> WORK ITEM
What is the count of lines in the data that hold the string "justify"? State the number alone.

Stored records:
BEGIN
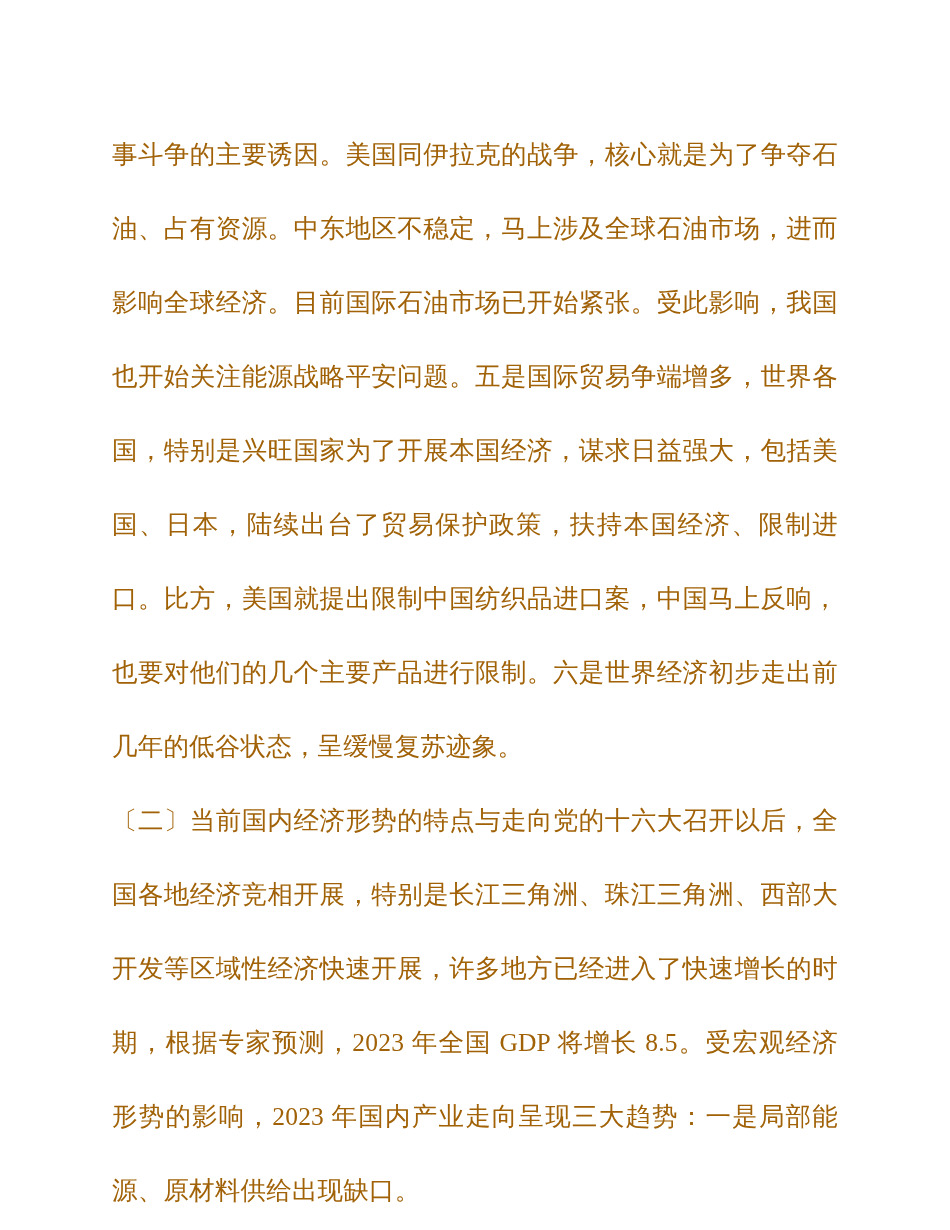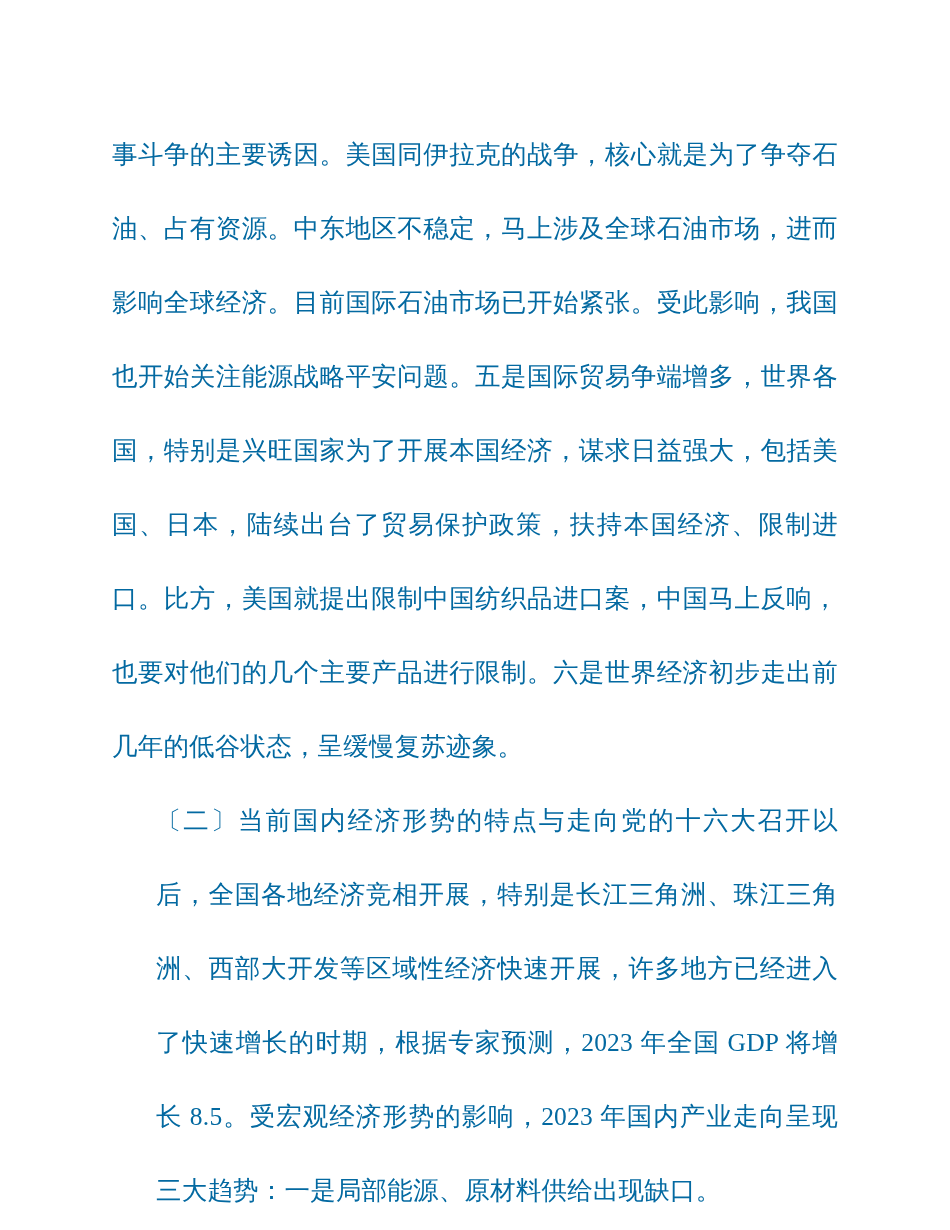--- a/index.html
+++ b/index.html
@@ -24,25 +24,24 @@
   .doc-body {
     width: 726px;
   }
   p.para {
     margin: 0 0 0 0;
     font-size: 25.5px;
     line-height: 74px;
     text-align: justify;
     text-justify: inter-ideograph;
     letter-spacing: 0.2px;
-    color: #0369a1;
+    color: #a16207;
   }
   p.para + p.para {
     margin-top: 0;
-    margin-left: 44px;
   }
   .indent {
     text-indent: 0;
   }
 </style>
 </head>
 <body>
 
 <div class="page">
   <div class="doc-body">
END
> RESPONSE TO THE TASK
2